Everything in the records below is to be reproduced exactly, apart from the images.

◆ **Available data**:
☆ ☆ ☆ ☆ ☆

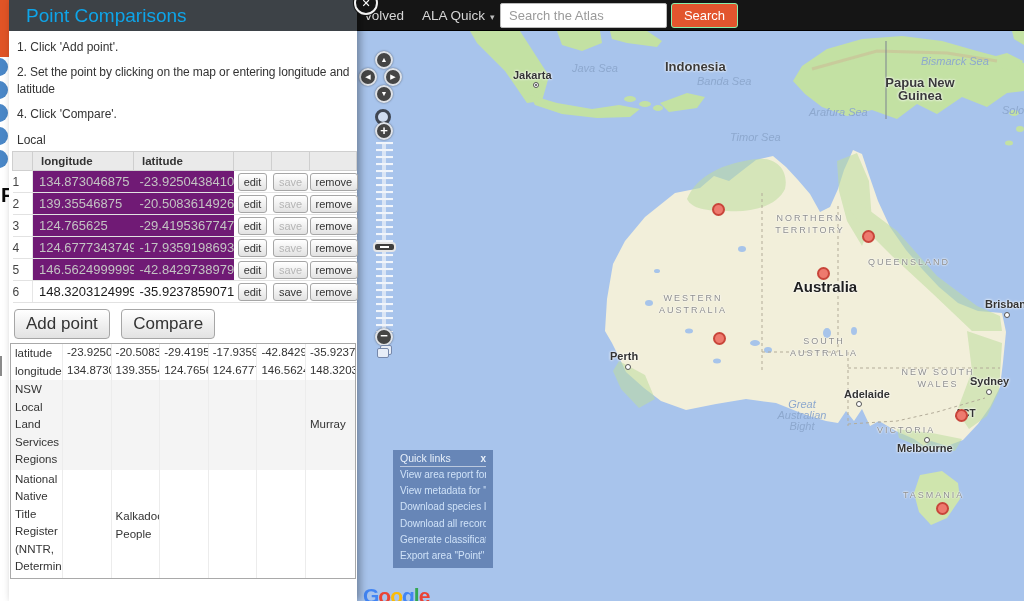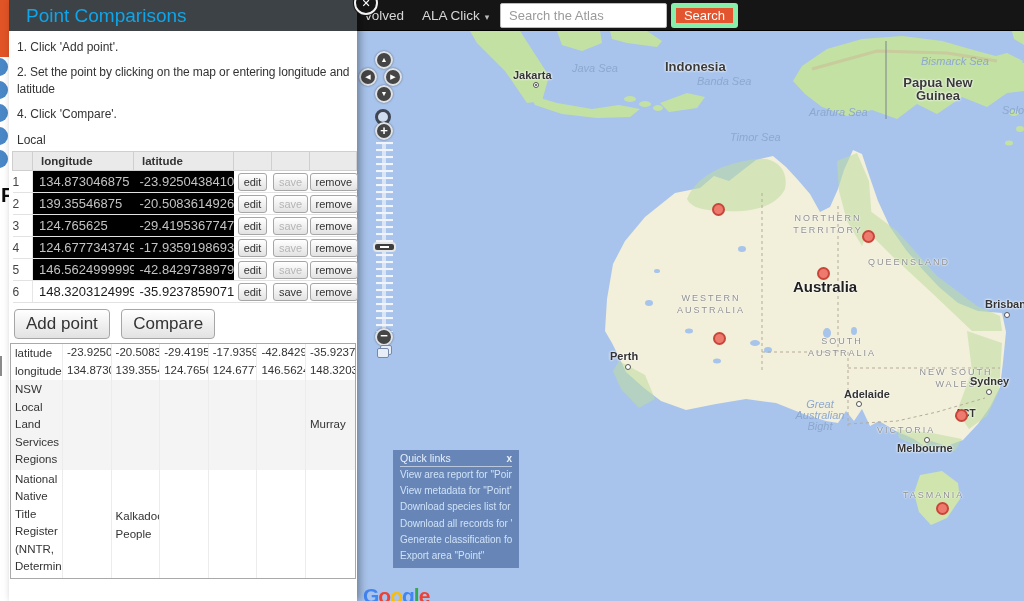"ALA Click" span { text: Click -> Quick }
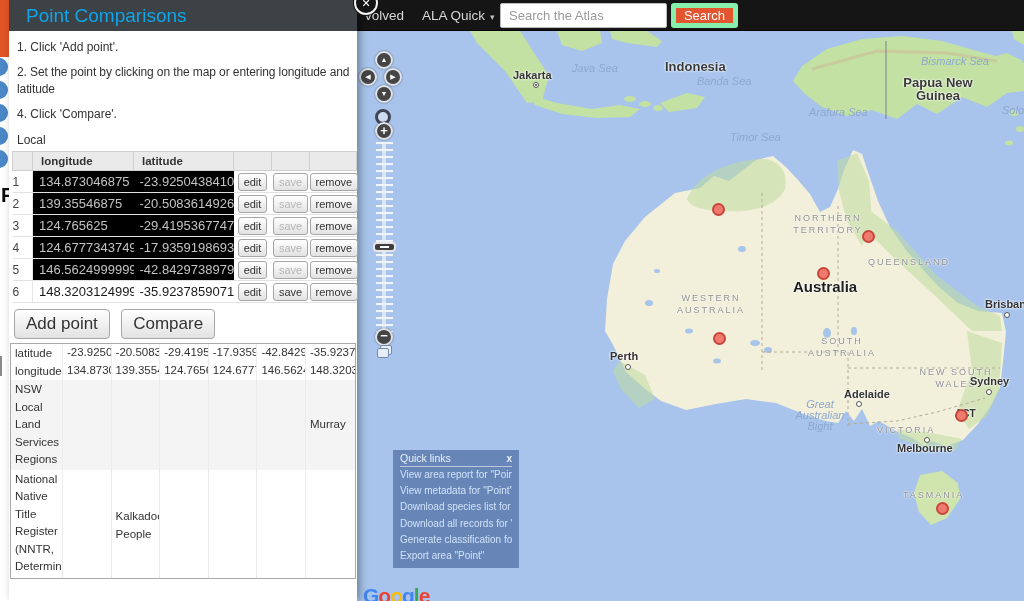"Search" .nav-search-btn { border: 5px solid #86efac -> 1px solid #86efac }
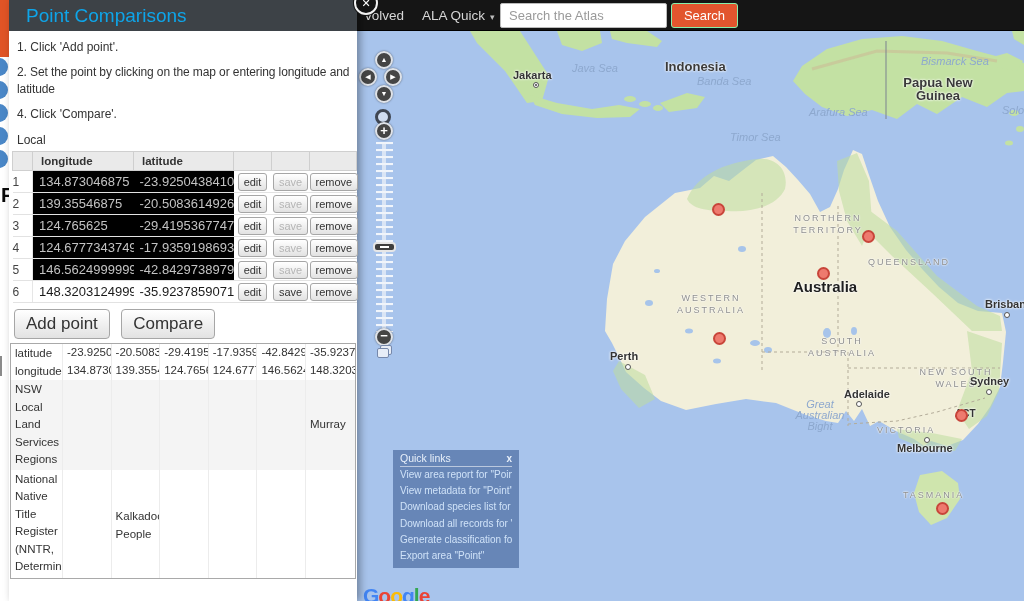"Papua New Guinea" .sea.wrap, .state.wrap, .country.wrap { margin-left: 18px -> none }
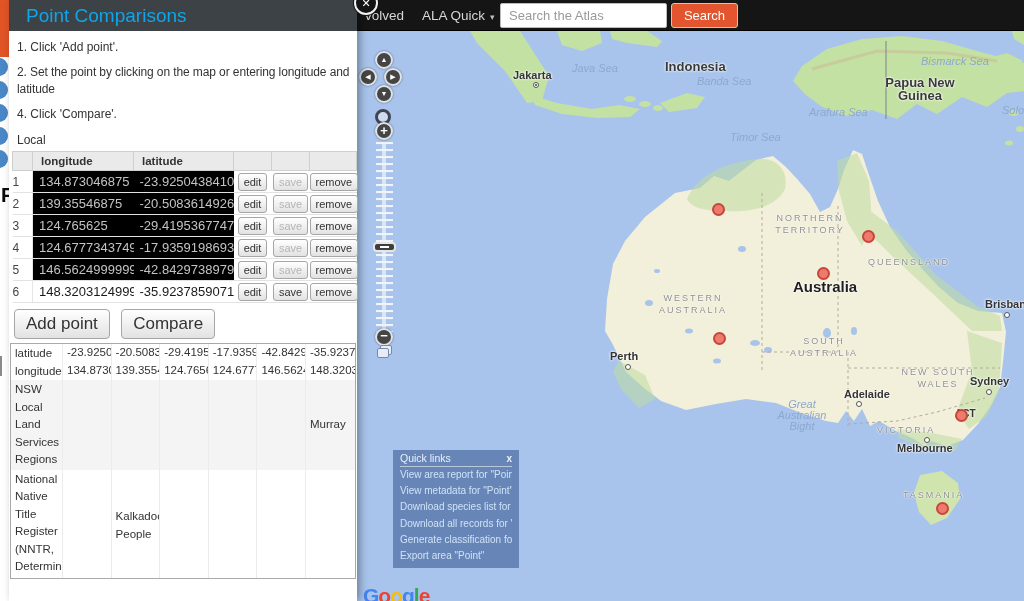"134.873046875" tr.saved td.cell-input { background: #000000 -> #701a75 }
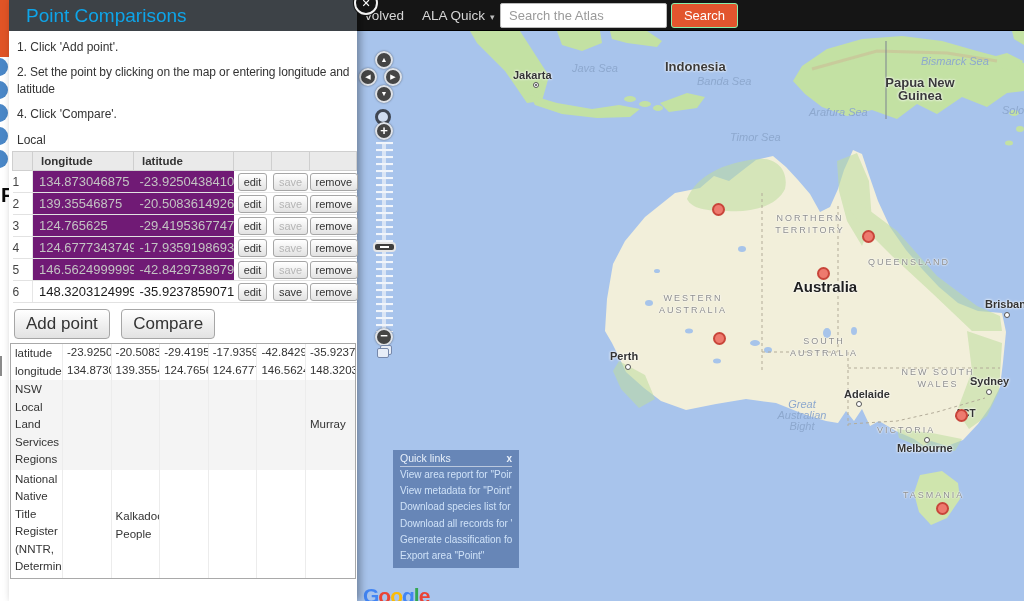"Quick links" .qlinks { width: 126px -> 100px }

☆ ☆ ☆ ☆ ☆

◆ **Worked solution**:
"ALA Click" span { text: Click -> Quick }
"Search" .nav-search-btn { border: 5px solid #86efac -> 1px solid #86efac }
"Papua New Guinea" .sea.wrap, .state.wrap, .country.wrap { margin-left: 18px -> none }
"134.873046875" tr.saved td.cell-input { background: #000000 -> #701a75 }
"Quick links" .qlinks { width: 126px -> 100px }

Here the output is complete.